W pierwszej połowie to goście, mający na koncie 7 z rzędu porażek, sprawiali lepsze wrażenie i byli stroną częściej prowadzącą grę. Oddali kilka celnych strzałów na bramkę Bartosza Solińskiego, pod którą najgroźniej było między 28. a 33. minutą. Najpierw nasz golkiper odbił na korner piłkę po uderzeniu Przemysława Brzeziańskiego. Potem sparował futbolówkę po próbie Krystiana Przyborowskiego zza pola karnego, a dobitka Adriana Kwiatkowskiego poszybowała nad poprzeczką. Po chwili Przyborowski przymierzył z dystansu, ale znów na posterunku był „Solin”. Jego koledzy z pola męczyli się w ataku pozycyjnym i mimo kilku pojedynczych zrywów praktycznie nie zagrozili bramce rywali.

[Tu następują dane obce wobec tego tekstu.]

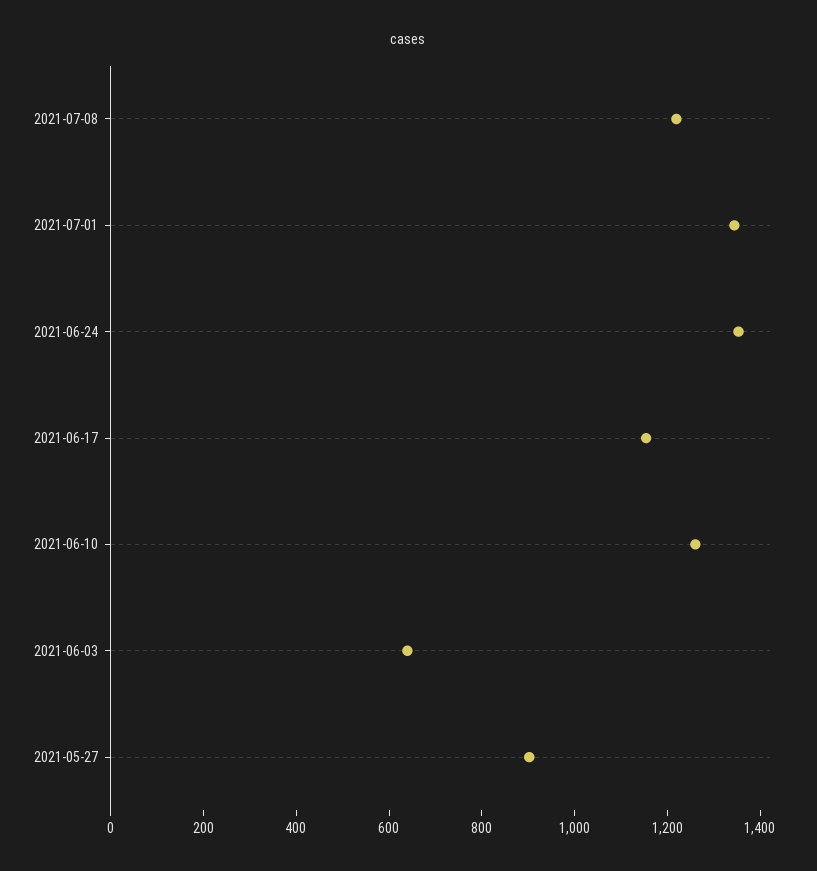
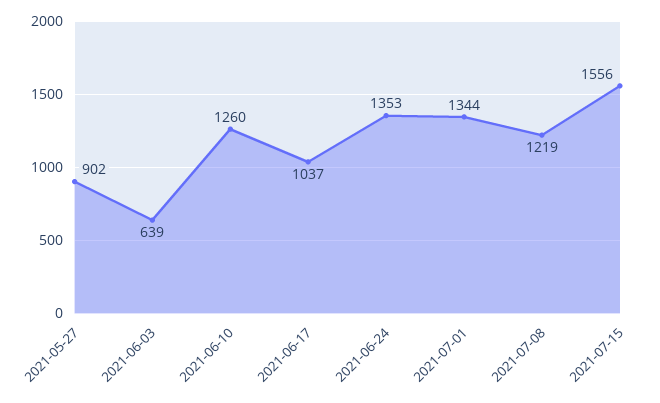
2021-06-17: 1150 -> 1037
2021-07-15: none -> 1556

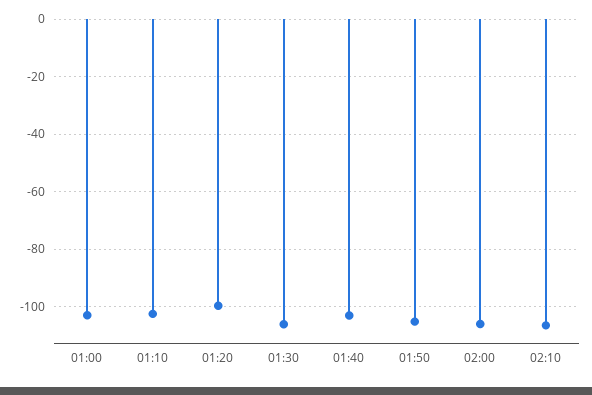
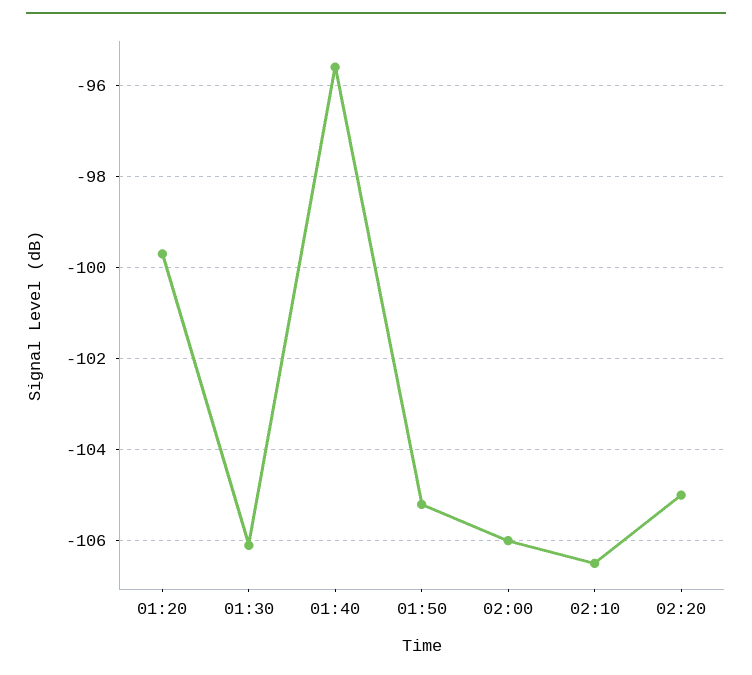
01:00: -102.5 -> none
01:10: -102.5 -> none
01:40: -102.5 -> -95.5
02:20: none -> -105

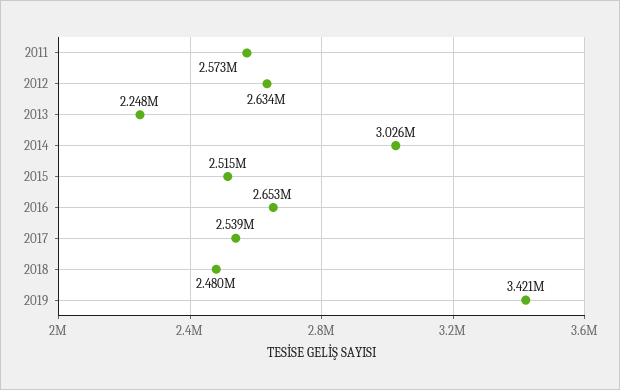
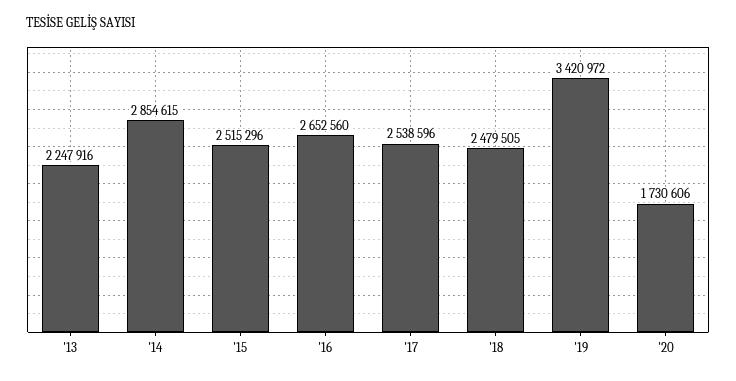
2011: 2573000 -> none
2012: 2634000 -> none
2014: 3026000 -> 2854615
'20: none -> 1730606

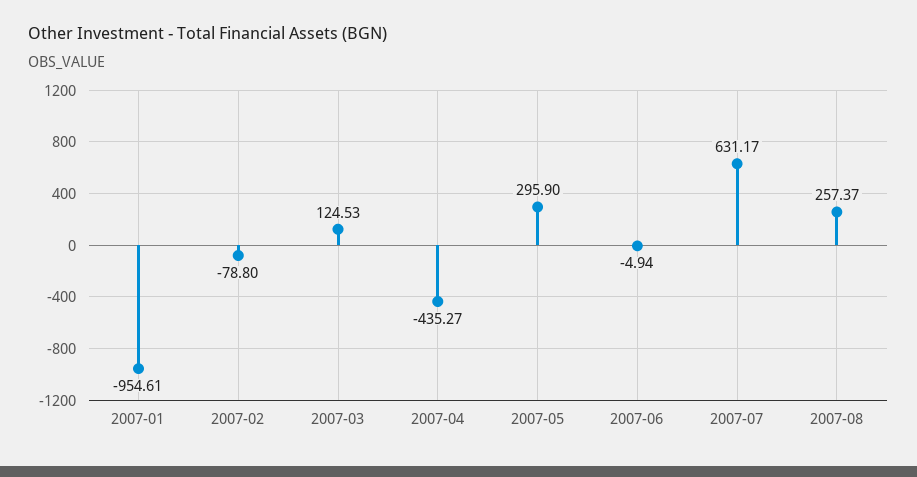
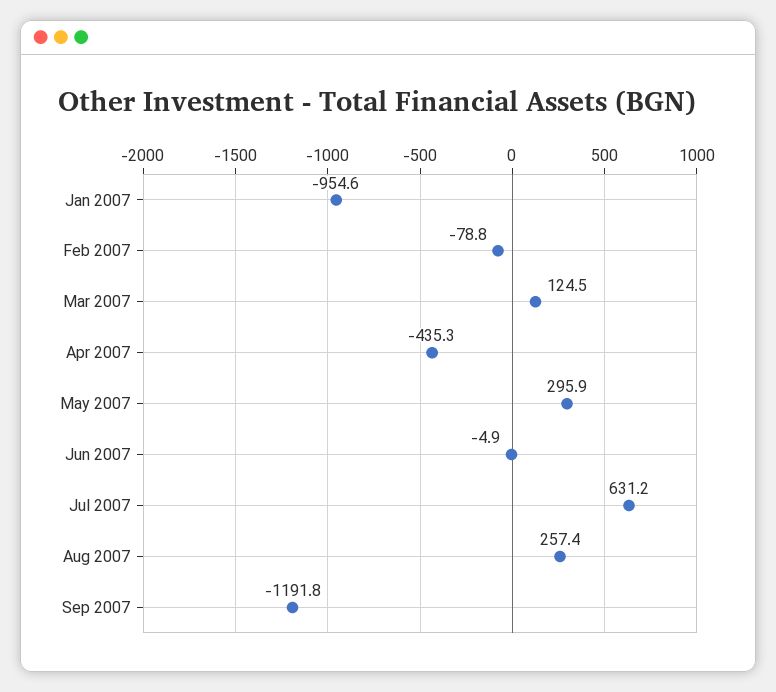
Sep 2007: none -> -1191.8

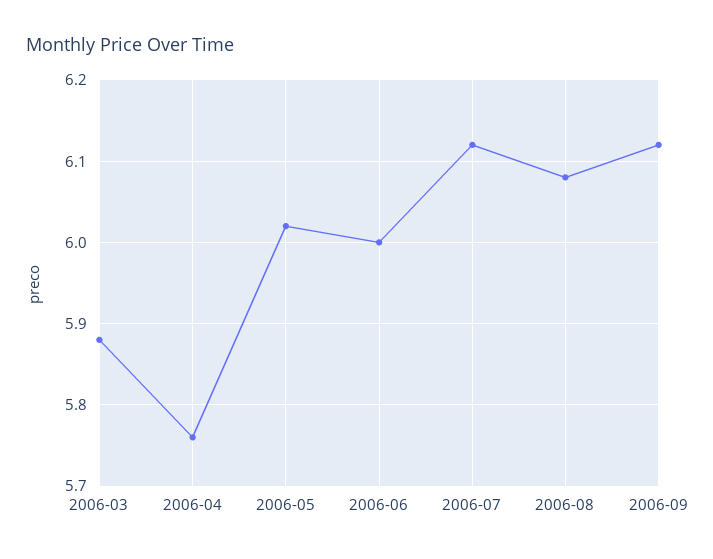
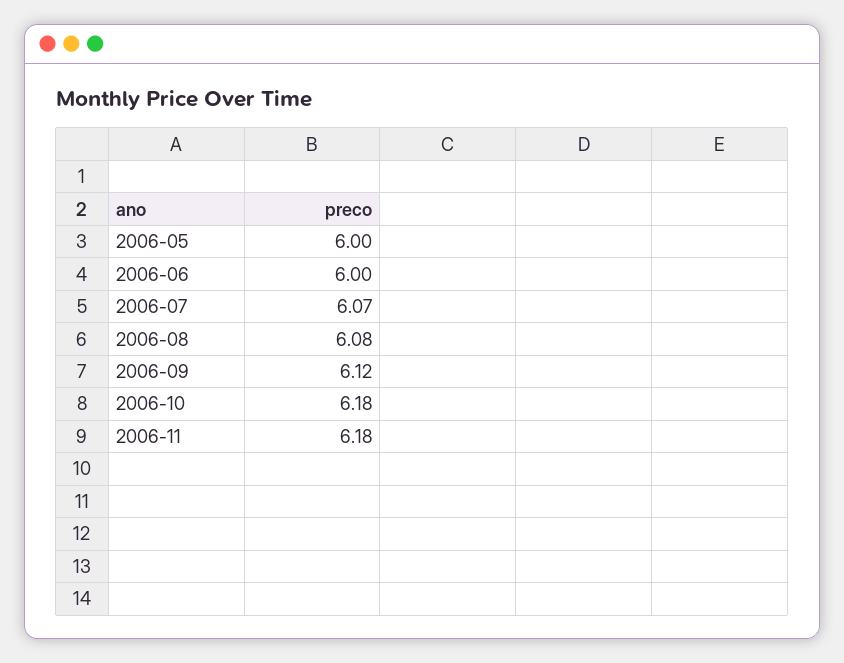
2006-03: 5.88 -> none
2006-04: 5.76 -> none
2006-05: 6.02 -> 6
2006-07: 6.12 -> 6.07
2006-10: none -> 6.18
2006-11: none -> 6.18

W przerwie trener Koniarek dokonał kolejnej zmiany, próbując ożywić środek pola. W miejsce Bartosza Jaroszka pojawił się na boisku nasz 16-letni wychowanek Daniel Kamiński. Co prawda w 48. minucie w końcu zaatakowaliśmy konkretniej – po rajdzie środkiem Przemysława Mońki uderzył Kamil Łączek, lecz zbyt lekko i w środek – ale potem kolejny kwadrans należał zdecydowanie do rywali. Minimalnie niecelny wolej Aleksandra Januszkiewicza, strzał nad bramką Adriana Kwiatkowskiego… Mieliśmy w tych sytuacjach trochę szczęścia. Z minuty na minutę Rozwój zaczął się budzić. Łączek i Michał Czekaj dochodzili do strzałów głową po stałych fragmentach gry.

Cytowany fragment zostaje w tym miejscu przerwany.